2. (a) Perlmutter, P. Conjugate Addition Reactions in Organic Synthesis; Pergamon: New York, 1992. (b) Kozlowski, J. A. COS 1991, 4, 169. (c) Hulce, M.; Chapdelaine, M. J. COS 1991, 4, 237. (d) Chapdelaine, M. J.; Hulce, M. OR 1990, 38, 225. (e) Taylor, R. J. K. S 1985, 364. (f) Posner, G. H. OR 1972, 19, 1.
3. Posner, G. H. OR 1975, 22, 253.
4. Bertz, S. H.; Dabbagh, G. CC 1982, 1030.
5. Hooz, J.; Layton, R. B. CJC 1970, 48, 1626.
6. Whitesides, G. M.; Fischer, W. F., Jr.; San Filippo, J., Jr.; Bashe, R. W.; House, H. O. JACS 1969, 91, 4871.
7. Kaufman, G. B.; Teter, L. A. Inorg. Synth. 1963, 7, 9.
8. Wakefield, B. J. Organolithium Methods; Academic: New York, 1988; pp 25, 46.
9. Mitani, M.; Matsumoto, H.; Gouda, N.; Koyama, K. JACS 1990, 112, 1286.

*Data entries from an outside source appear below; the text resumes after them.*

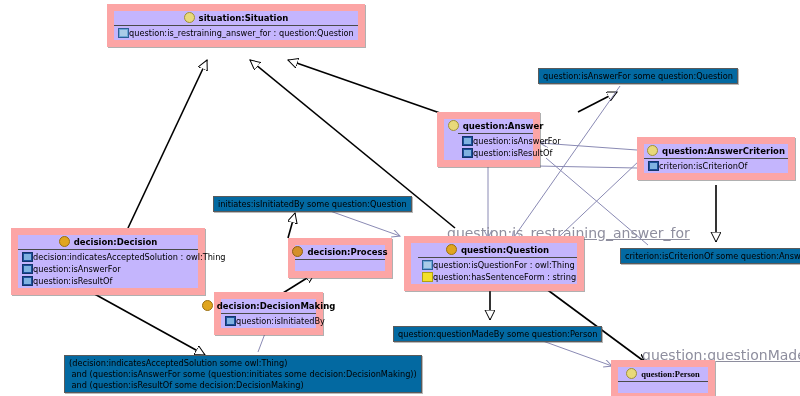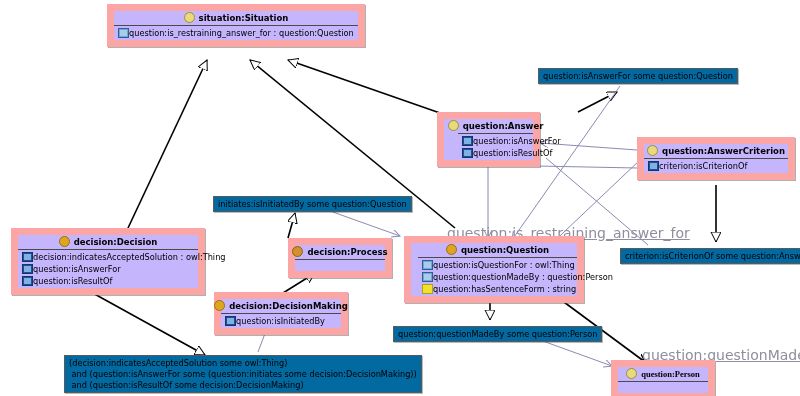--- a/index.html
+++ b/index.html
@@ -328,10 +328,6 @@
         <span>question:isQuestionFor : owl:Thing</span>
       </div>
       <div class="uml-attr">
-        <span class="icon-prop light"></span>
-        <span>question:questionMadeBy : question:Person</span>
-      </div>
-      <div class="uml-attr">
         <span class="icon-data"></span>
         <span>question:hasSentenceForm : string</span>
       </div>

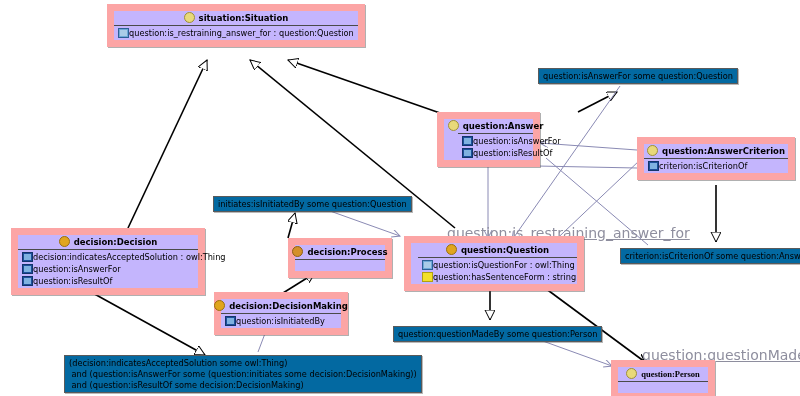--- a/index.html
+++ b/index.html
@@ -304,7 +304,7 @@
     <div class="uml-body empty"></div>
   </div>
 
-  <div class="uml-class" style="left:214px; top:292px; width:134px;">
+  <div class="uml-class" style="left:214px; top:292px; width:109px;">
     <div class="uml-header">
       <span class="icon-class deep"></span>
       <span>decision:DecisionMaking</span>

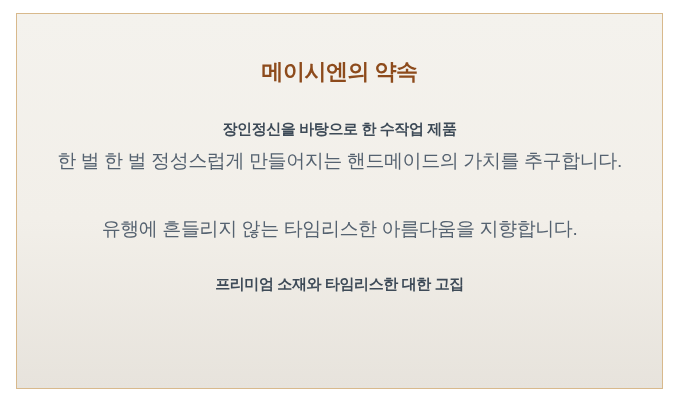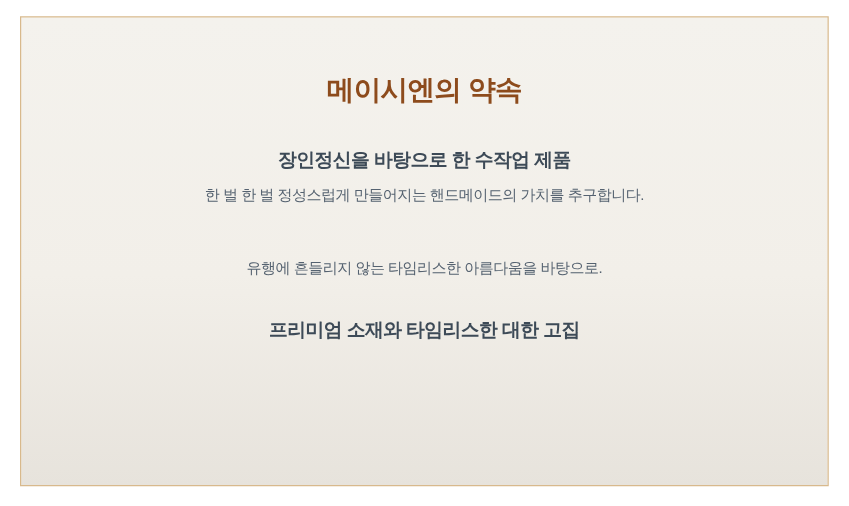--- a/index.html
+++ b/index.html
@@ -69,7 +69,7 @@
     margin: 0;
     padding: 0;
     margin-top: 9px;
-    font-size: 12px;
+    font-size: 19px;
     font-weight: normal;
     letter-spacing: -0.4px;
     color: #556270;

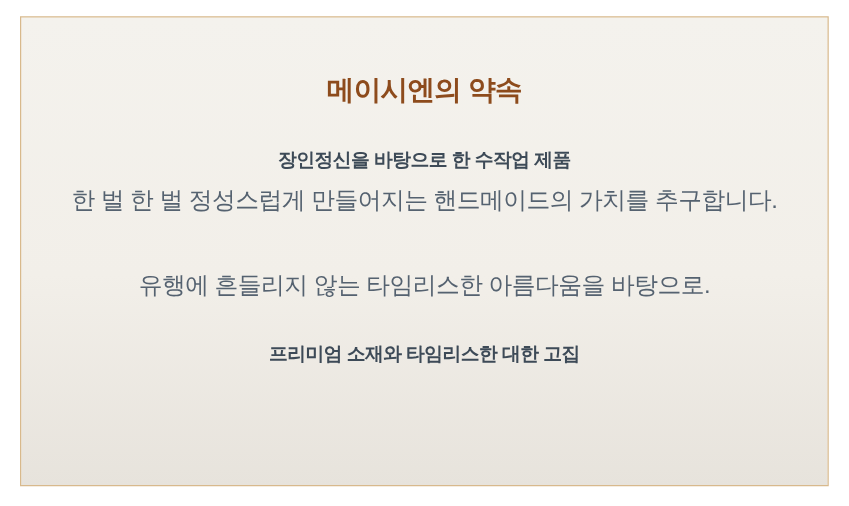--- a/index.html
+++ b/index.html
@@ -91,7 +91,7 @@
     </section>
 
     <section class="promise-item">
-      <p class="promise-body">유행에 흔들리지 않는 타임리스한 아름다움을 바탕으로.</p>
+      <p class="promise-body">유행에 흔들리지 않는 타임리스한 아름다움을 지향합니다.</p>
     </section>
 
     <section class="promise-item">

10. Purification methods for CuI: (a) Posner, G. H.; Sterling, J. J. JACS 1973, 95, 3076. (b) Perrin, D. D.; Armarego, W. L. F. Purification of Laboratory Chemicals, 3rd ed.; Pergamon: New York, 1988; p 322. (c) Lipshutz, B. H.; Whitney, S.; Kozlowski, J. A.; Breneman, C. M. TL 1986, 27, 4273.
11. Corey, E. J.; Naef, R.; Hannon, F. J. JACS 1986, 108, 7114.
12. Ref. 8, pp 11-15.
13. (a) House, H. O.; Fischer, W. F., Jr. JOC 1968, 33, 949. (b) House, H. O.; Respess, W. L.; Whitesides, G. M. JOC 1966, 31, 3128.
14. Johnson, C. R.; Dutra, G. A. JACS 1973, 95, 7777.
15. Posner, G. H.; Whitten, C. E.; Sterling, J. J. JACS 1973, 95, 7788.
16. Harada, T.; Imanaka, S.; Ohyama, Y.; Matsuda, Y.; Oku, A. TL 1992, 33, 5807.
17. Grudzinskas, C. V.; Weiss, M. J. TL 1973, 141.